Ce n’était pas la vue, tant s’en faut, mais la vision qu’il lui avait implantée. Il repassa ses doigts encore humides sur ses yeux qui venaient de s’ouvrir, pour qu’il ne passe pas pour fou après avoir été aveugle. Ieshu corrigea la dioptrie exagérée, seul cas dans sa carrière de miracle retouché, c’est-à-dire touché deux fois.

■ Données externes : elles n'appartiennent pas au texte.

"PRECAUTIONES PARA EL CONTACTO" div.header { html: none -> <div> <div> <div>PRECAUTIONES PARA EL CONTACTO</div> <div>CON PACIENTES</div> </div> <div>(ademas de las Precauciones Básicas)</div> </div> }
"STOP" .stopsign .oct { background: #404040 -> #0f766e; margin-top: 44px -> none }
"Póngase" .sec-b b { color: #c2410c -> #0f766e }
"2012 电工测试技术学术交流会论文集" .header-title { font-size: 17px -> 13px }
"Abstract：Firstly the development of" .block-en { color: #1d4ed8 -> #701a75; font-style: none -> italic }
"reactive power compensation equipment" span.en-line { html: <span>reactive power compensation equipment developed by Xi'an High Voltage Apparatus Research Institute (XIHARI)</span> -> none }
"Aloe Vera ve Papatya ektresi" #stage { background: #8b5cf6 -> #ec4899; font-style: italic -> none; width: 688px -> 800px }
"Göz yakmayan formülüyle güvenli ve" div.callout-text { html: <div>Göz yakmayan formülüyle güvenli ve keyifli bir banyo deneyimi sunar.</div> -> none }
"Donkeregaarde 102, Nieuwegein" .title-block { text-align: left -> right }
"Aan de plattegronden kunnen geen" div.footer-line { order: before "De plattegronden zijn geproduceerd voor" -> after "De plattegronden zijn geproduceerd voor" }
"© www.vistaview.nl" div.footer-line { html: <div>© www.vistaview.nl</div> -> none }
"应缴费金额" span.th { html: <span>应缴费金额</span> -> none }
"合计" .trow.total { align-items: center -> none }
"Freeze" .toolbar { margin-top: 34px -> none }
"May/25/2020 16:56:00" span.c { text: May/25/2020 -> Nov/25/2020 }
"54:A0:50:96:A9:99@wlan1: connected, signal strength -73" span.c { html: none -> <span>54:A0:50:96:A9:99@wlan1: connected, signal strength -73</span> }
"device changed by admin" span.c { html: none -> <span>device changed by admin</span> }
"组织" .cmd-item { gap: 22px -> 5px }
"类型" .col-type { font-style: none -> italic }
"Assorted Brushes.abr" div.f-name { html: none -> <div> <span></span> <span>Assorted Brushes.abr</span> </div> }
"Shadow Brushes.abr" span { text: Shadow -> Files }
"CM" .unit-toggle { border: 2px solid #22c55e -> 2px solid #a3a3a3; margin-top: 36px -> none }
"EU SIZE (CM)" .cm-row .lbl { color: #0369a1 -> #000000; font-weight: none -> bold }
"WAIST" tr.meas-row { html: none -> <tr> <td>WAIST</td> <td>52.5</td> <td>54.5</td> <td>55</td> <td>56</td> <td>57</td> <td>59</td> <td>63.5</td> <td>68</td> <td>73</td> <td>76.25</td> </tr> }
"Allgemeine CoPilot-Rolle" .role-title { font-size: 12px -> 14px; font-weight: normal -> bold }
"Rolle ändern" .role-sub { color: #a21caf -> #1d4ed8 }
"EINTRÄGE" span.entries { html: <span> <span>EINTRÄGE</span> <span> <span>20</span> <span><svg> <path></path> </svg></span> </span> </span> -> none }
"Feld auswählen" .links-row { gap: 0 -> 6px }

Des arbres qui marchent : cela reste la plus noble image associée à la figure humaine. Il fallait un aveugle pour la révéler. Ce fut une vision, non pas une prophétie. L’espèce humaine ne pourra parvenir à cette entente des arbres avec la Terre, le vent et les marées montées avec la Lune. Il restera un buisson qui défend ses centimètres au sol. »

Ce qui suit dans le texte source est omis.